BEGIN Dataset

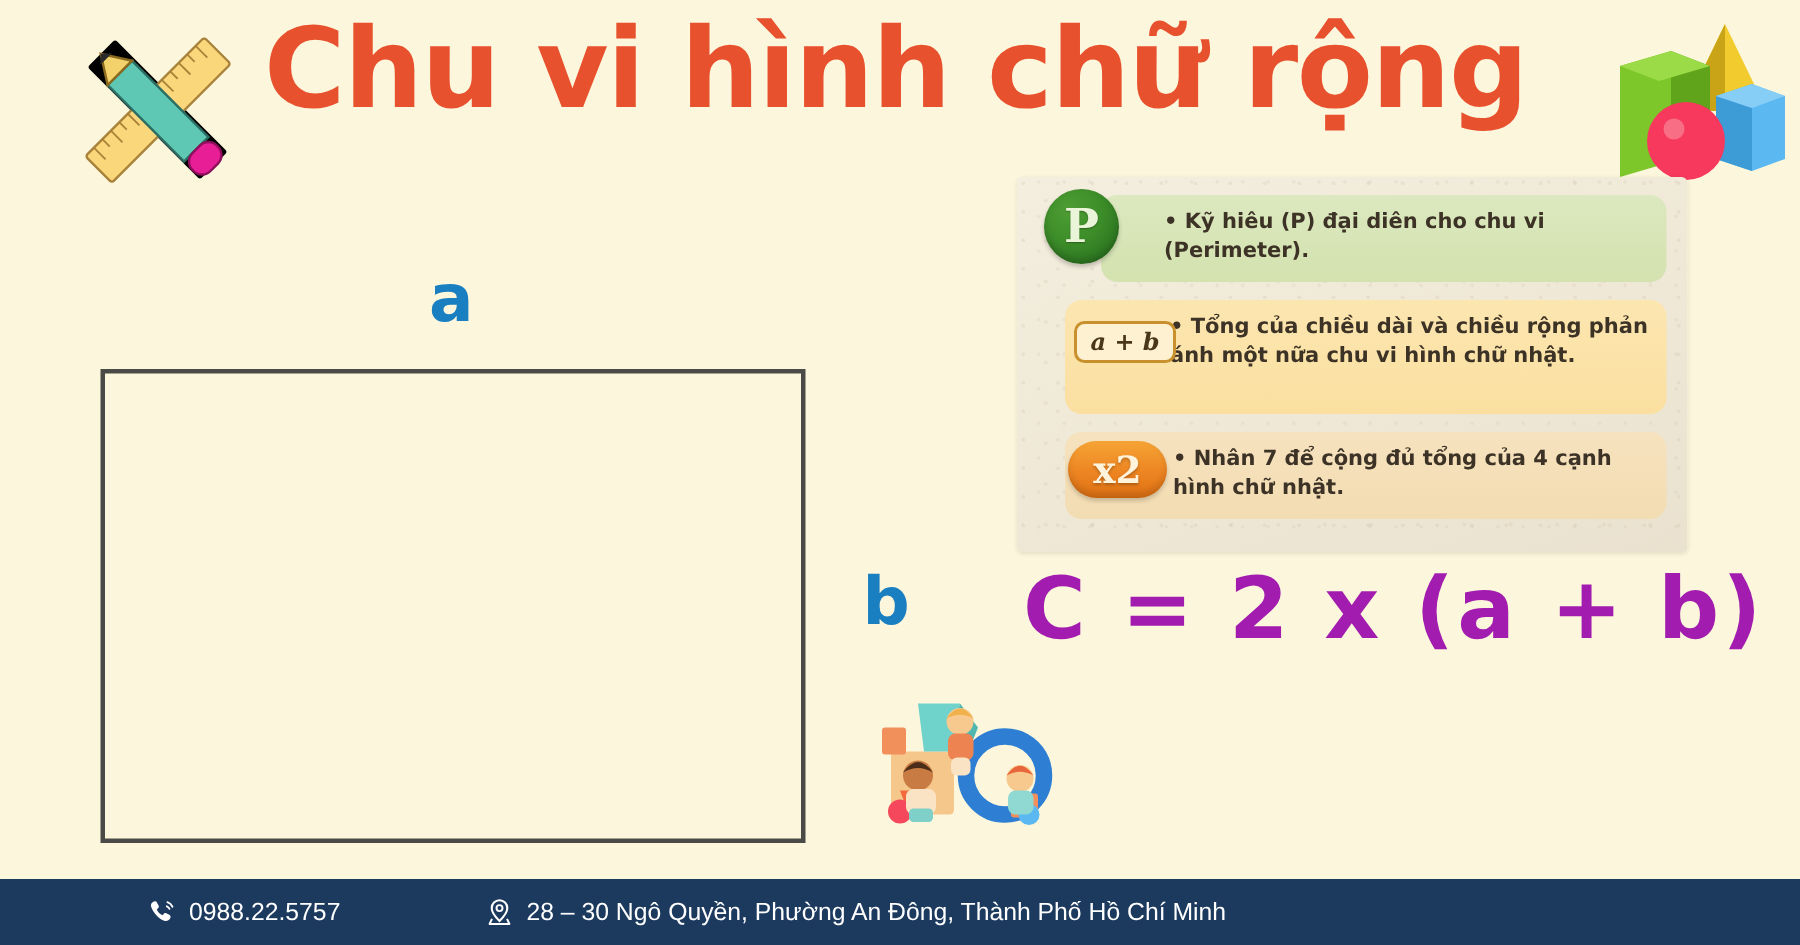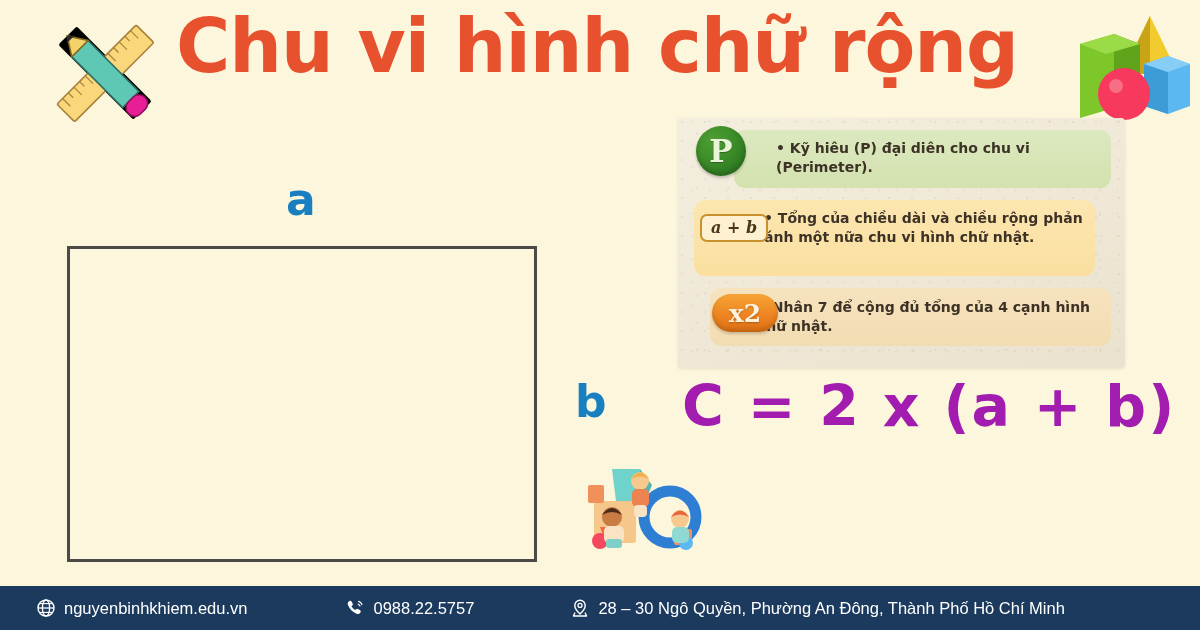--- a/index.html
+++ b/index.html
@@ -100,7 +100,7 @@
   }
   .row-yellow {
     background: linear-gradient(180deg, #FCE6B0 0%, #FADFA0 100%);
-    width: 401px; min-height: 76px;
+    margin-left: 16px; width: 401px; min-height: 76px;
     padding: 9px 10px 9px 70px;
   }
   .row-tan {

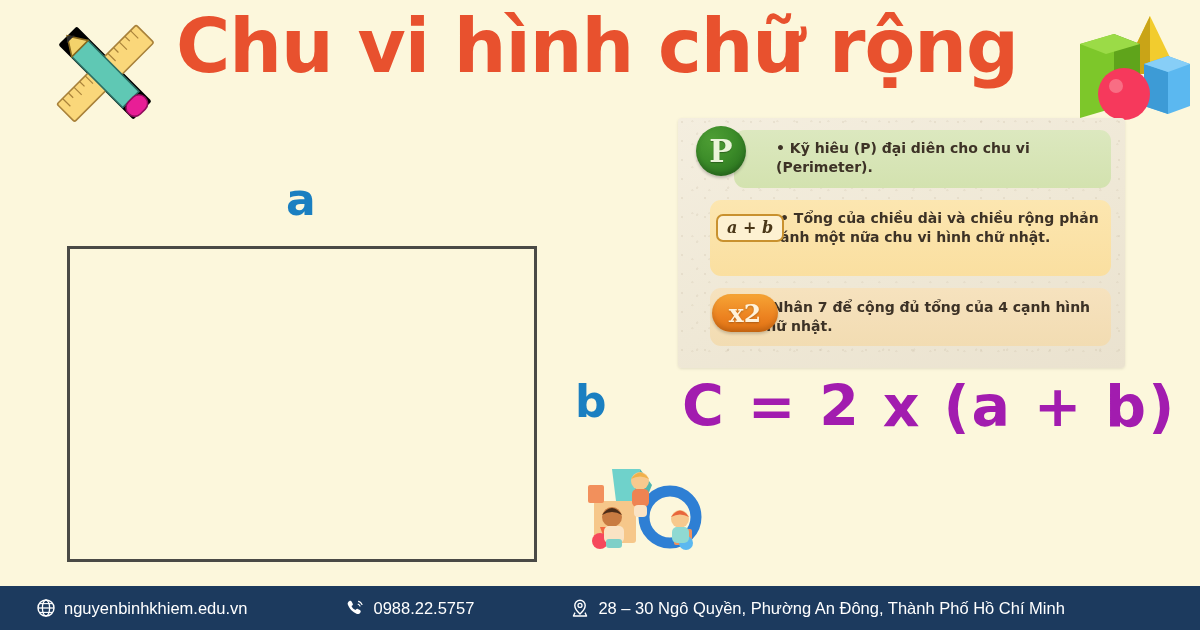--- a/index.html
+++ b/index.html
@@ -106,8 +106,7 @@
   .row-tan {
     background: linear-gradient(180deg, #F6E2BE 0%, #F2DCB2 100%);
     margin-left: 16px; width: 401px; min-height: 58px;
-    padding: 9px 10px 9px 48px;
-    align-items: center;
+    padding: 9px 10px 9px 72px;
   }
 
   .row-text {

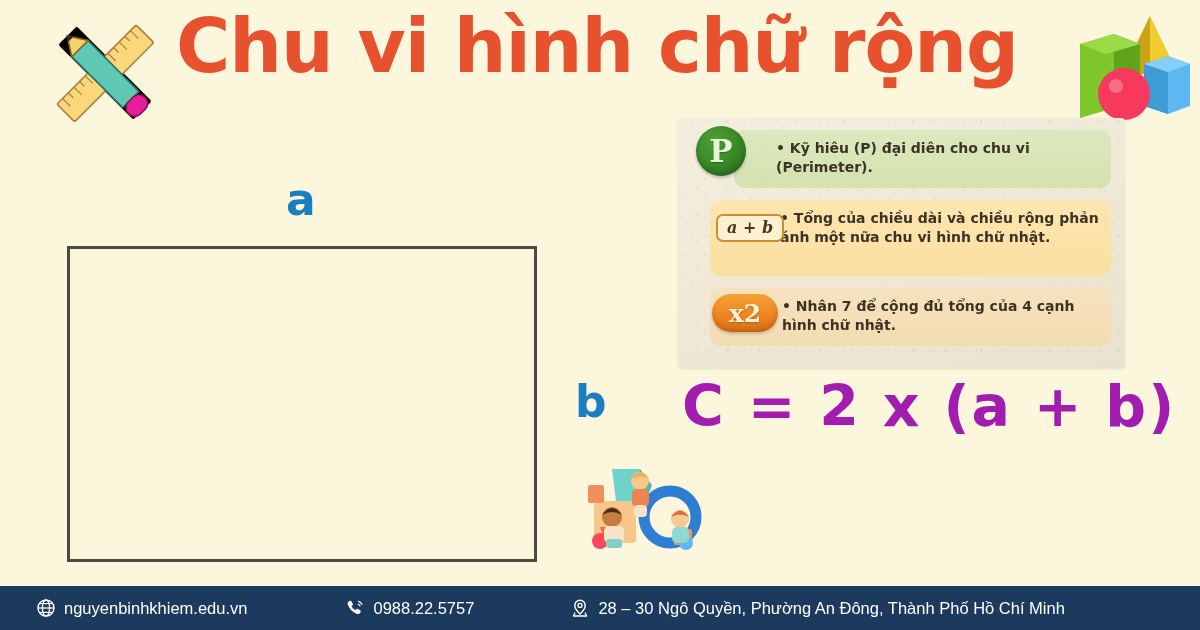--- a/index.html
+++ b/index.html
@@ -294,18 +294,6 @@
 
   <div class="footer">
 
-    <div class="f-item f-web">
-      <span class="f-icon">
-        <svg viewBox="0 0 20 20" width="20" height="20">
-          <circle cx="10" cy="10" r="8" fill="none" stroke="#fff" stroke-width="1.4"></circle>
-          <ellipse cx="10" cy="10" rx="3.6" ry="8" fill="none" stroke="#fff" stroke-width="1.3"></ellipse>
-          <line x1="2" y1="10" x2="18" y2="10" stroke="#fff" stroke-width="1.3"></line>
-          <line x1="3.4" y1="5.6" x2="16.6" y2="5.6" stroke="#fff" stroke-width="1.1"></line>
-          <line x1="3.4" y1="14.4" x2="16.6" y2="14.4" stroke="#fff" stroke-width="1.1"></line>
-        </svg>
-      </span>
-      <span>nguyenbinhkhiem.edu.vn</span>
-    </div>
 
     <div class="f-item f-tel">
       <span class="f-icon">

END Dataset

» **Your instructions**: Can you repeat every record above exactly, apart from the pictures?

» **Your response**:
--- a/index.html
+++ b/index.html
@@ -100,7 +100,7 @@
   }
   .row-yellow {
     background: linear-gradient(180deg, #FCE6B0 0%, #FADFA0 100%);
-    width: 401px; min-height: 76px;
+    margin-left: 16px; width: 401px; min-height: 76px;
     padding: 9px 10px 9px 70px;
   }
   .row-tan {

--- a/index.html
+++ b/index.html
@@ -106,8 +106,7 @@
   .row-tan {
     background: linear-gradient(180deg, #F6E2BE 0%, #F2DCB2 100%);
     margin-left: 16px; width: 401px; min-height: 58px;
-    padding: 9px 10px 9px 48px;
-    align-items: center;
+    padding: 9px 10px 9px 72px;
   }
 
   .row-text {

--- a/index.html
+++ b/index.html
@@ -294,18 +294,6 @@
 
   <div class="footer">
 
-    <div class="f-item f-web">
-      <span class="f-icon">
-        <svg viewBox="0 0 20 20" width="20" height="20">
-          <circle cx="10" cy="10" r="8" fill="none" stroke="#fff" stroke-width="1.4"></circle>
-          <ellipse cx="10" cy="10" rx="3.6" ry="8" fill="none" stroke="#fff" stroke-width="1.3"></ellipse>
-          <line x1="2" y1="10" x2="18" y2="10" stroke="#fff" stroke-width="1.3"></line>
-          <line x1="3.4" y1="5.6" x2="16.6" y2="5.6" stroke="#fff" stroke-width="1.1"></line>
-          <line x1="3.4" y1="14.4" x2="16.6" y2="14.4" stroke="#fff" stroke-width="1.1"></line>
-        </svg>
-      </span>
-      <span>nguyenbinhkhiem.edu.vn</span>
-    </div>
 
     <div class="f-item f-tel">
       <span class="f-icon">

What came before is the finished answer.